Exact reproduction is required for the lines below starting at the line with "(164, 154) none" and ending at the line with "(217, 495) none", both included. No other lines, and no pictures.

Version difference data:
--

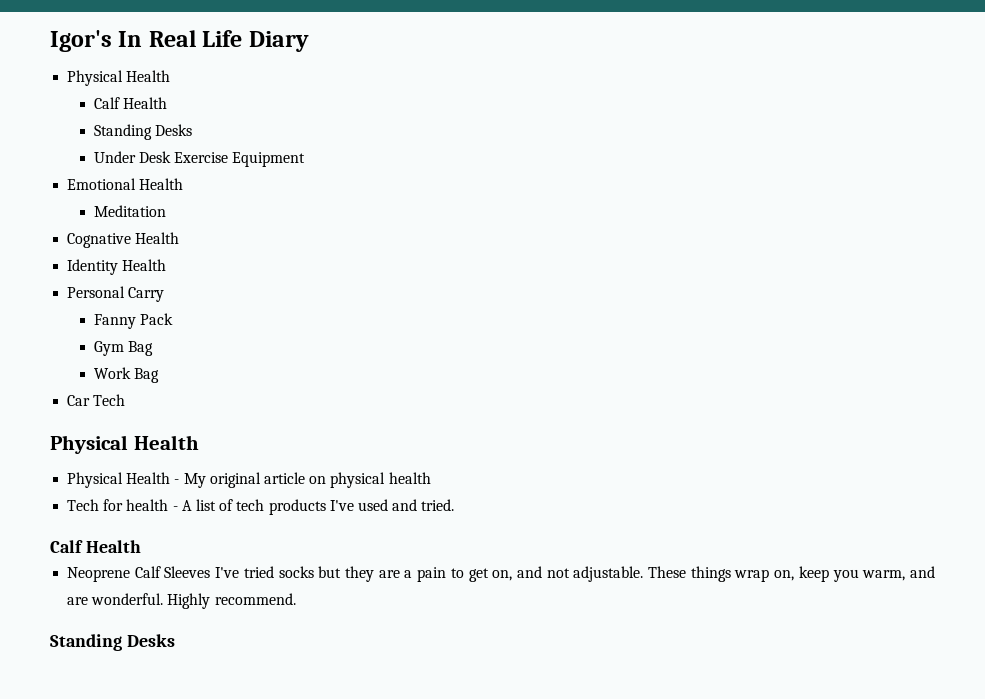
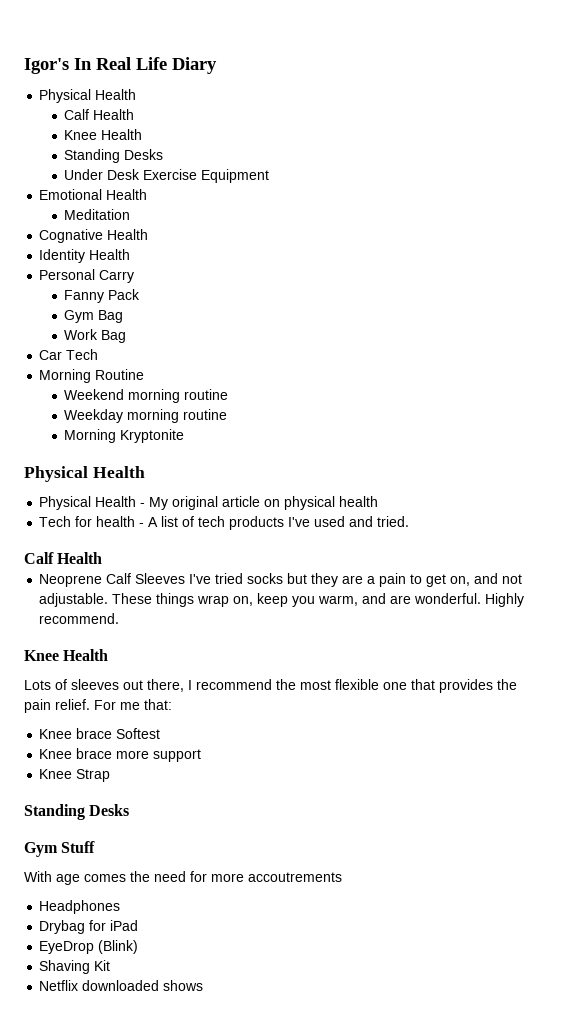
(167, 103) none -> [64,129,143,140] // Knee Health
(126, 400) none -> [39,369,145,383] [64,389,229,403] [64,409,228,423] [64,429,185,443] // Morning Routine // Weekend morning routine // Weekday morning routine // Morning Kryptonite
[50,634,175,651] Standing Desks -> [24,649,109,661] [24,679,517,693] [24,699,172,713] [39,728,161,739] [39,748,202,762] [39,769,111,782] [24,804,130,820] [24,841,96,857] [24,871,342,885] [39,900,121,914] [39,920,139,934] [39,940,139,954] [39,960,111,974] [39,980,204,991] Knee Health // Lots of sleeves out there, I recommend the most flexible one that provides the pain relief. For me that: // Knee brace Softest // Knee brace more support // Knee Strap // Standing Desks // Gym Stuff // With age comes the need for more accoutrements // Headphones // Drybag for iPad // EyeDrop (Blink) // Shaving Kit // Netflix downloaded shows

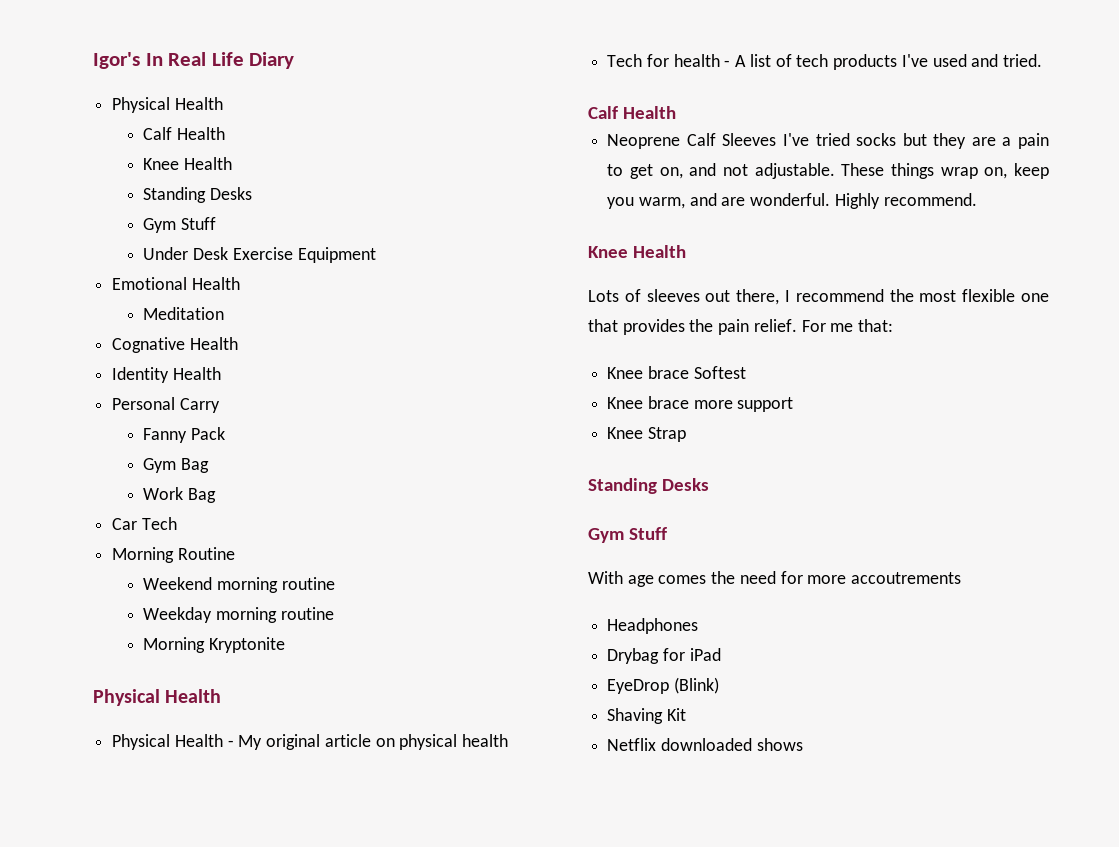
(164, 154) none -> [143,217,217,233] // Gym Stuff

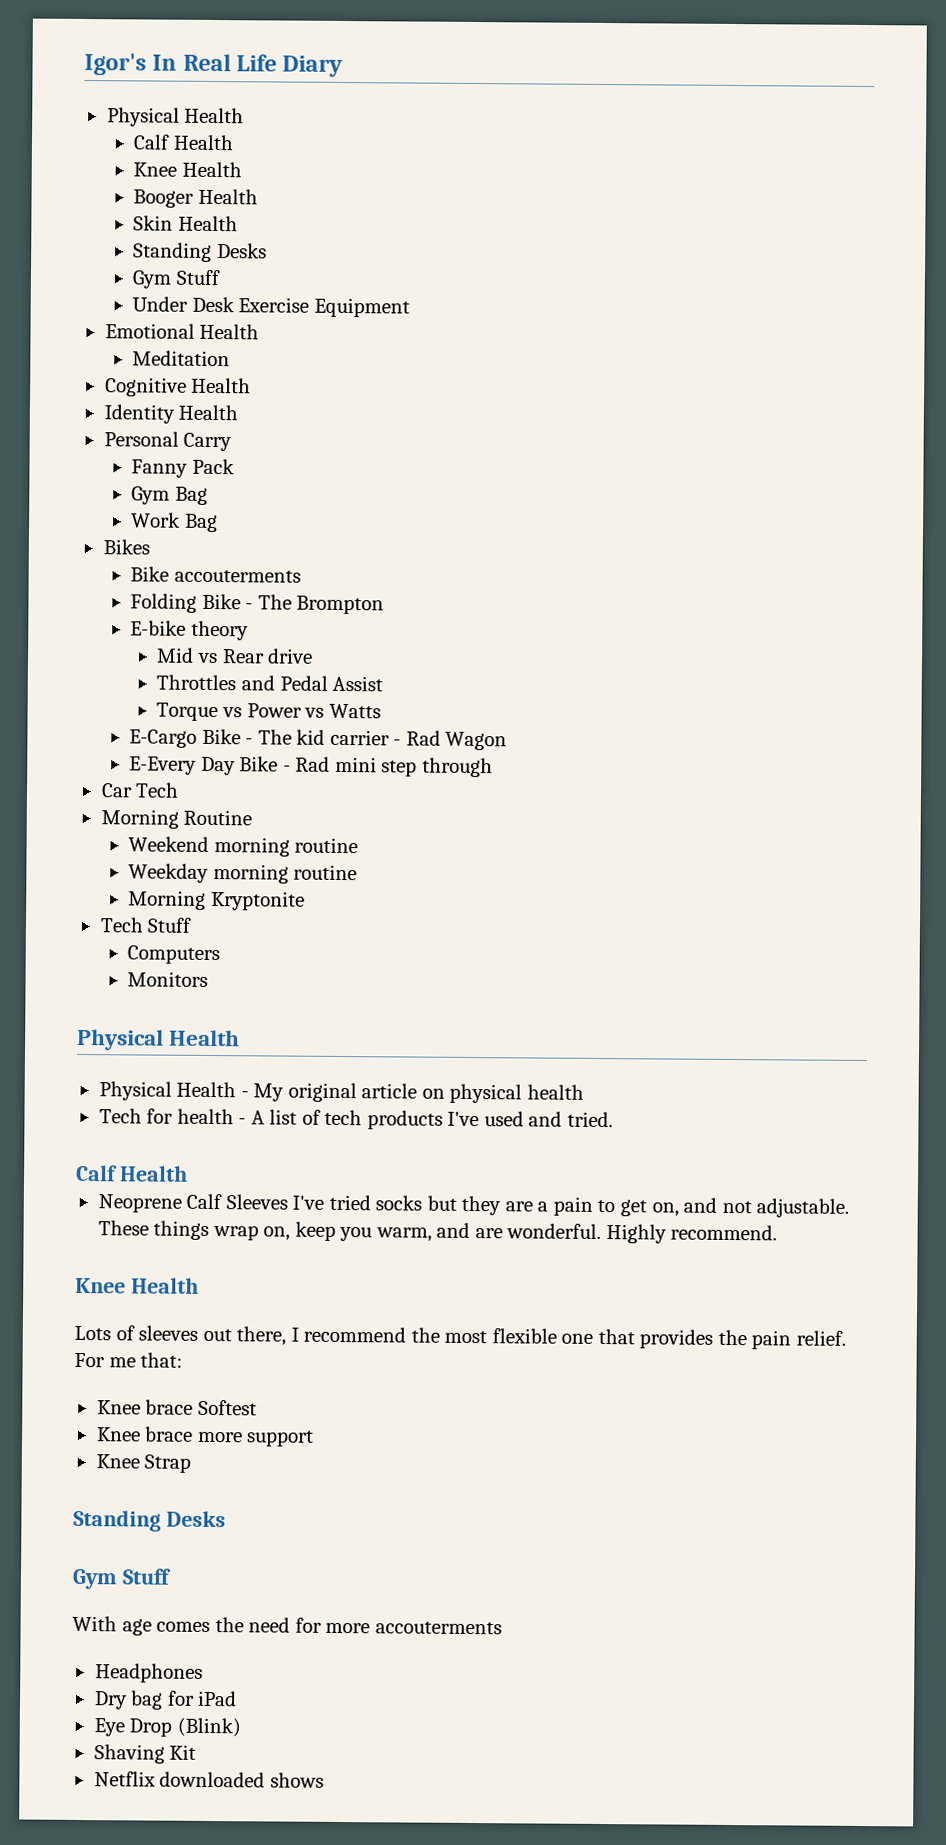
(233, 163) none -> [132,188,258,208] [132,215,238,232] // Booger Health // Skin Health
[112,337,186,353] Cognative -> [104,377,187,397] Cognitive
(217, 495) none -> [102,539,150,555] [129,566,301,583] [129,593,385,615] [129,620,249,641] [156,647,314,664] [156,674,384,692] [156,702,381,722] [128,728,508,751] [128,756,493,778] // Bikes // Bike accouterments // Folding Bike - The Brompton // E-bike theory // Mid vs Rear drive // Throttles and Pedal Assist // Torque vs Power vs Watts // E-Cargo Bike - The kid carrier - Rad Wagon // E-Every Day Bike - Rad mini step through
(286, 645) none -> [99,917,193,933] [126,945,220,965] [126,971,208,987] // Tech Stuff // Computers // Monitors
[851,572,962,584] accoutrements -> [374,1621,502,1635] accouterments
[607,648,660,664] Drybag -> [93,1690,164,1710] Dry bag
[607,679,670,694] EyeDrop -> [93,1718,173,1737] Eye Drop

--

Written reply:
(164, 154) none -> [143,217,217,233] // Gym Stuff

(233, 163) none -> [132,188,258,208] [132,215,238,232] // Booger Health // Skin Health
[112,337,186,353] Cognative -> [104,377,187,397] Cognitive
(217, 495) none -> [102,539,150,555] [129,566,301,583] [129,593,385,615] [129,620,249,641] [156,647,314,664] [156,674,384,692] [156,702,381,722] [128,728,508,751] [128,756,493,778] // Bikes // Bike accouterments // Folding Bike - The Brompton // E-bike theory // Mid vs Rear drive // Throttles and Pedal Assist // Torque vs Power vs Watts // E-Cargo Bike - The kid carrier - Rad Wagon // E-Every Day Bike - Rad mini step through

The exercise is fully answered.